On Fri, Jul 16, 2010 at 9:26 AM, Aubrey zanni.andrea84@gmail.com wrote:
...
The issue of metadata is nontheless serious, because it's one of the most important flaws of Wikisource: not applying standards (i.e Dublin Core) and not having a proper tools for export/import and harvest metadata is still make us amateurs, at least for "real" digital libraries (who focus mainly on the metadata stuff, and sometimes provide either texts or images (it is really rare to have both)).
This is also a problem with Wikimedia Commons.
http://strategy.wikimedia.org/wiki/Proposal:Dublin_Core
The Perseus project is an *amazing* project, but I regard them far more ahead than us. The PP is actually a Virtual Research Environment, with tools for scholars and researcher for studying texts, (concordances and similar stuff).
I agree. I would go further; PP will always be far more advanced than a mediawiki system.
They store their data in TEI format, which is an extremely rich standard. Wikisource can incorporate some of the TEI concepts by using templates, but I doubt we could ever be a leader in this area, nor do I think we want to.

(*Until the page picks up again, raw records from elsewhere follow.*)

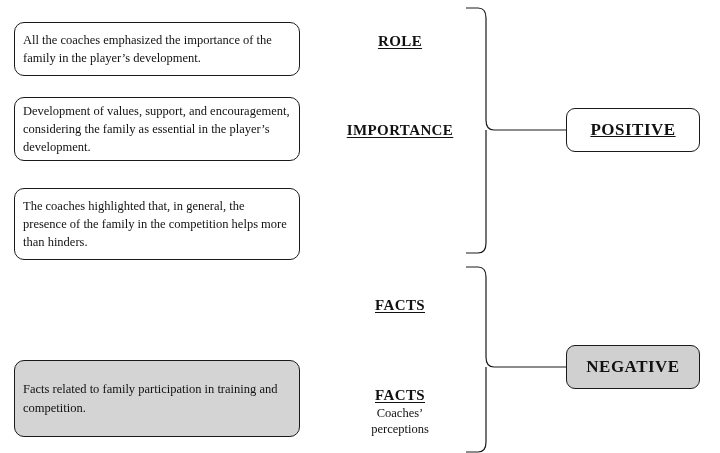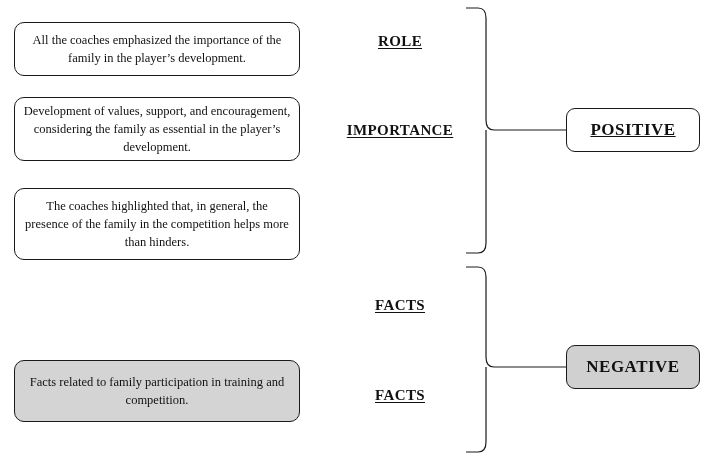--- a/index.html
+++ b/index.html
@@ -26,7 +26,6 @@
     display: flex;
     align-items: center;
     justify-content: center;
-    text-align: center;
     font-family: "Liberation Serif", serif;
     font-size: 12.5px;
     line-height: 1.45;

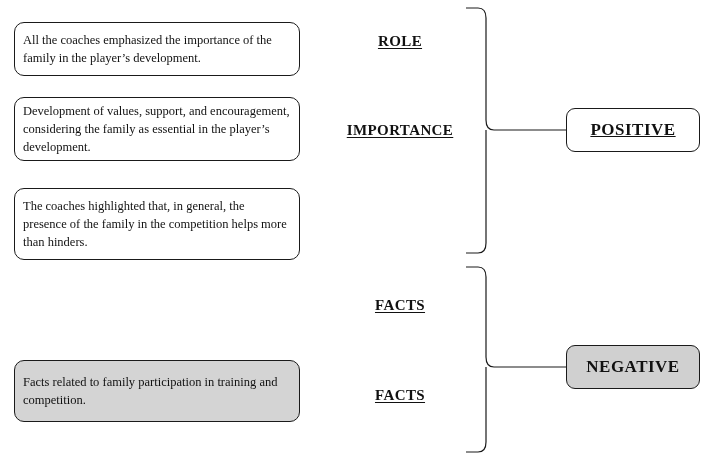--- a/index.html
+++ b/index.html
@@ -106,7 +106,7 @@
   </div>
 
 
-  <div class="node grey" style="left:14px; top:360px; width:286px; height:62px;">
+  <div class="node grey" style="left:14px; top:360px; width:286px; height:77px;">
     <span>Facts related to family participation in training and competition.</span>
   </div>
 

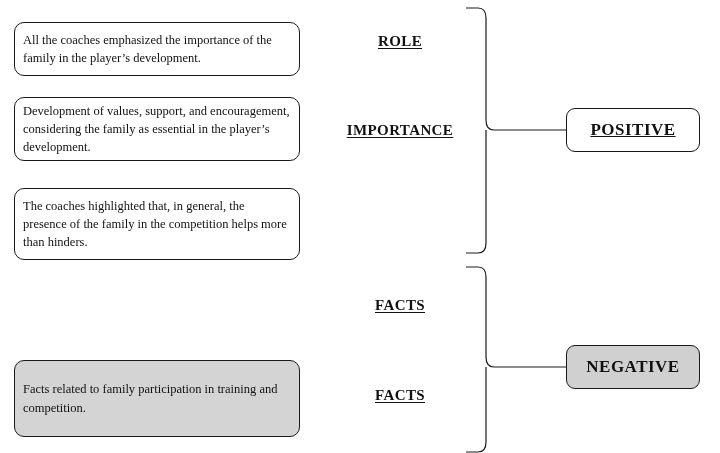--- a/index.html
+++ b/index.html
@@ -125,6 +125,8 @@
 
   <div class="label" style="left:320px; top:368px; width:160px; white-space:pre-line;">
     <span class="main">FACTS</span>
+    <span class="sub">Coaches’
+perceptions</span>
   </div>
 
   <svg class="brackets" viewBox="0 0 720 453">

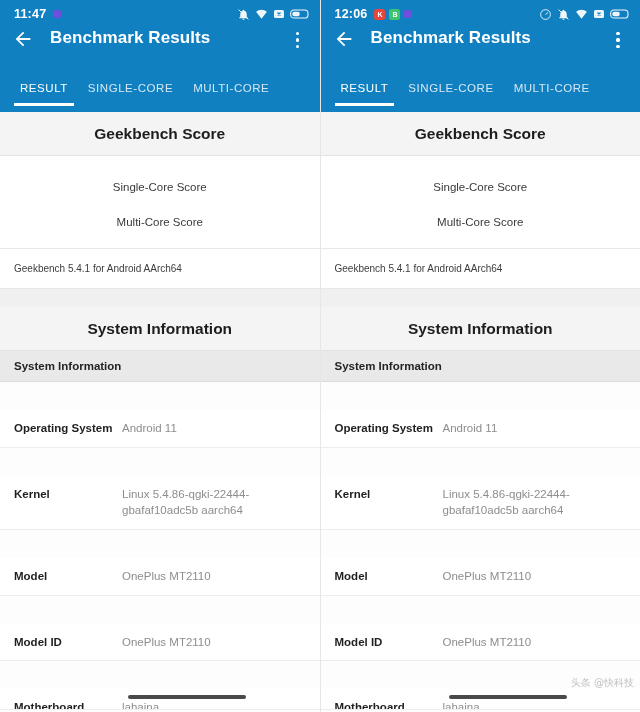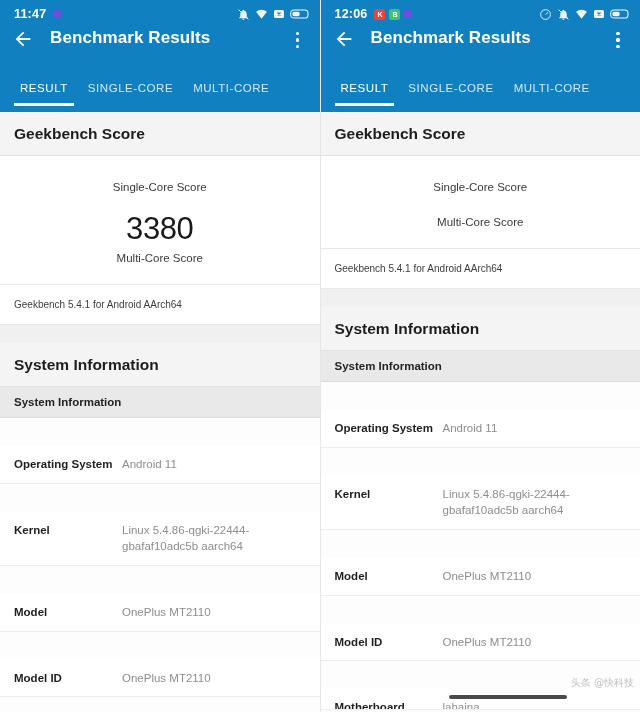--- a/index.html
+++ b/index.html
@@ -68,6 +68,7 @@
   .section-head{
     background:#f4f4f4;border-bottom:1px solid #e3e3e3;
     padding:13px 14px 12px 14px;
+    text-align:center;
   }
   .section-head .t{font-size:15.5px;font-weight:bold;color:#1d1d1d;}
 

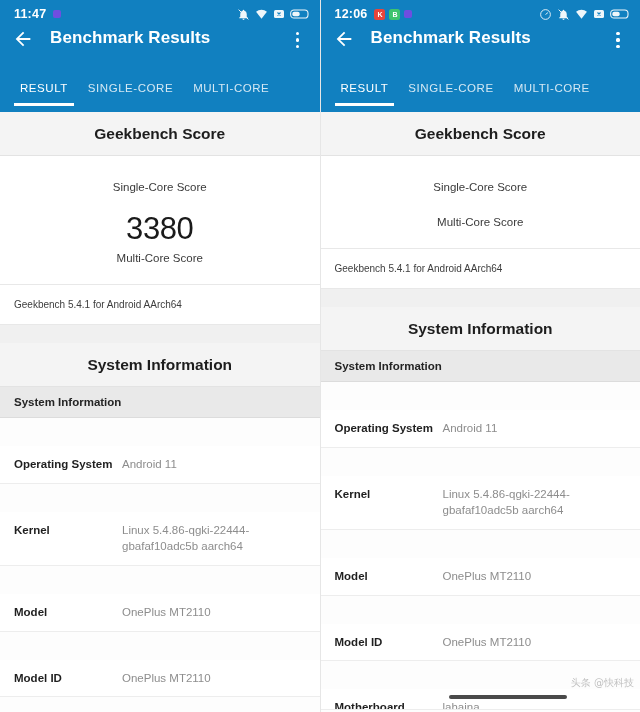--- a/index.html
+++ b/index.html
@@ -176,7 +176,6 @@
             <div class="score-label">Single-Core Score</div>
           </div>
           <div class="score-block">
-            <div class="score-value">3380</div>
             <div class="score-label">Multi-Core Score</div>
           </div>
         </div>

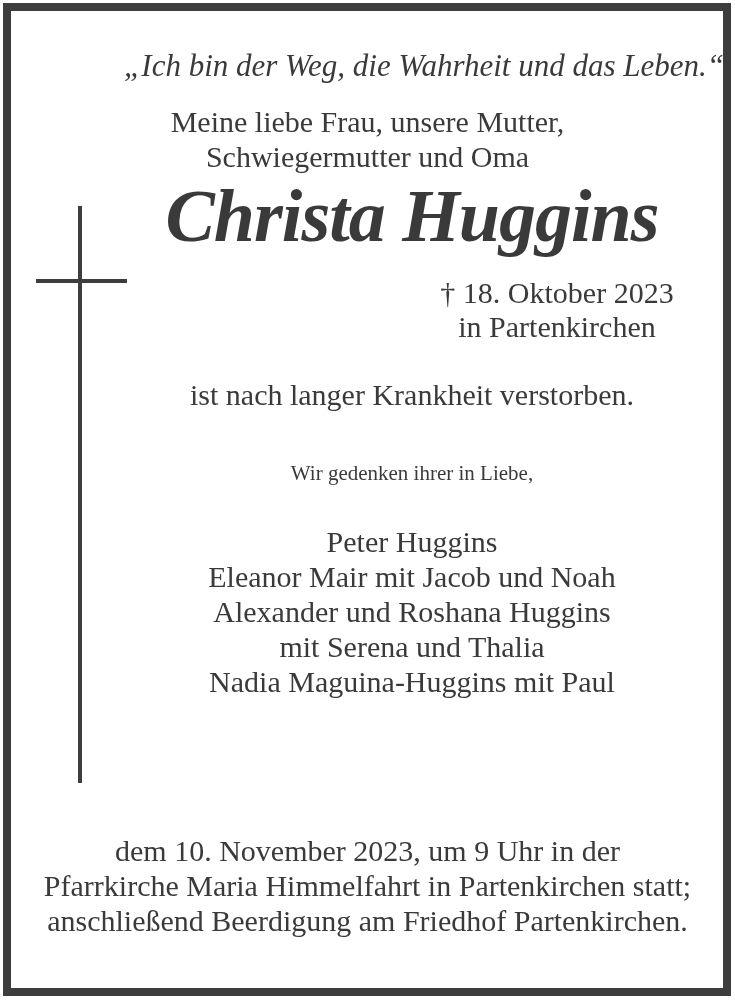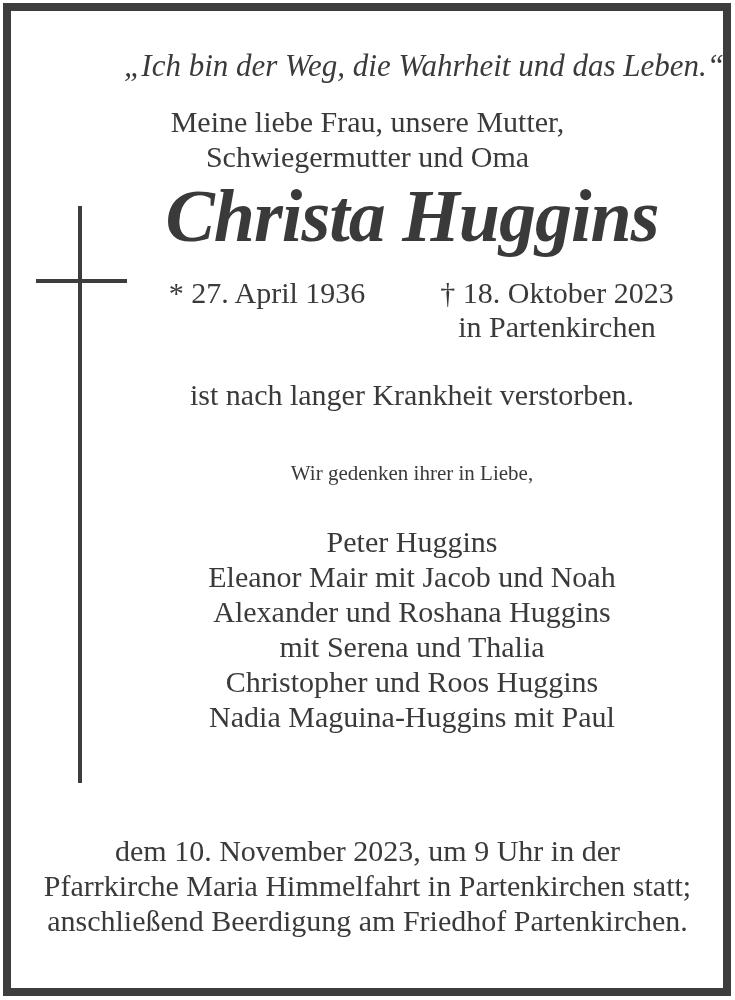--- a/index.html
+++ b/index.html
@@ -141,7 +141,6 @@
 
     <div class="dates">
       <div class="date-col">
-        <div><span>*</span> <span>27. April 1936</span></div>
       </div>
       <div class="date-col">
         <div><span>†</span> <span>18. Oktober 2023</span></div>

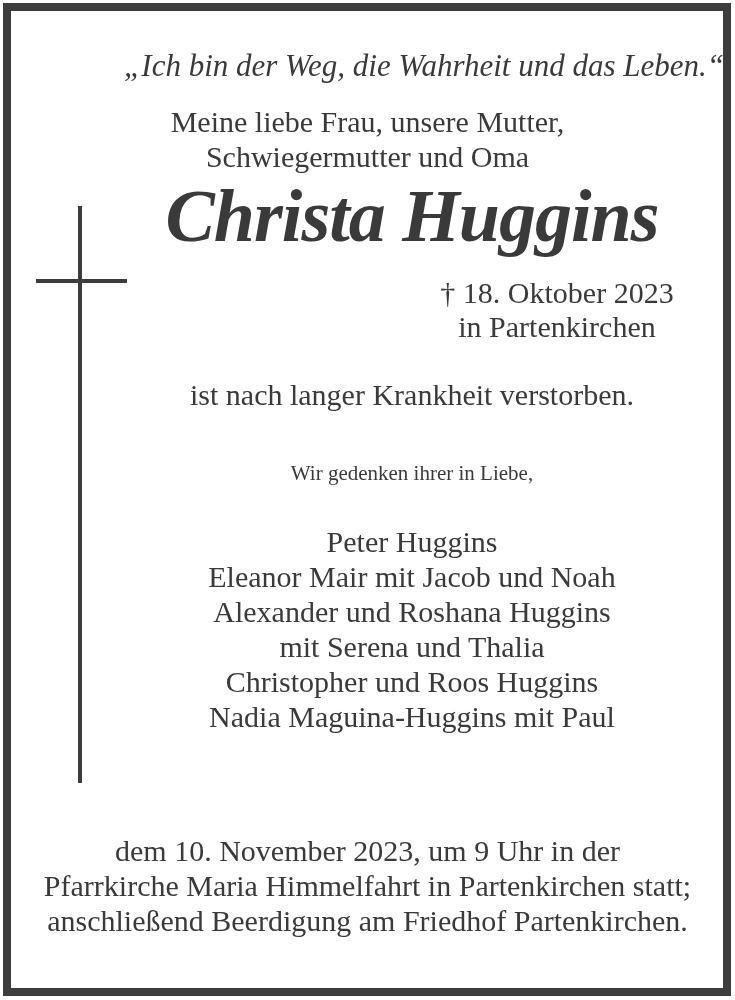--- a/index.html
+++ b/index.html
@@ -159,7 +159,6 @@
       <div>Eleanor Mair mit Jacob und Noah</div>
       <div>Alexander und Roshana Huggins</div>
       <div>mit Serena und Thalia</div>
-      <div>Christopher und Roos Huggins</div>
       <div>Nadia Maguina-Huggins mit Paul</div>
     </div>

http://en.wikipedia.org/wiki/Text_Encoding_Initiative
It happens that I just finished my Master thesis about collaborative digital libraries for scholars (in the Italian context), and the outcome is quite clear: researcher do want collaborative tools in DLs, but wiki system are to simple and (right now) too naive to really help scholars in their work (and there's a lot of other issues I'm not going to explain here).
I would love to have PP people involved in collaboration with Wikisource, just don't know if this is possible.
I agree. PP and Wikisource are too different, and have very little to gain from the other. PP wants to improve/increase collaboration & community, but not at the expense of loosing the quality of their metadata. Wikisource wants to improve quality and metadata, but not at the expense of the ability to collaboration and our simple editing interface.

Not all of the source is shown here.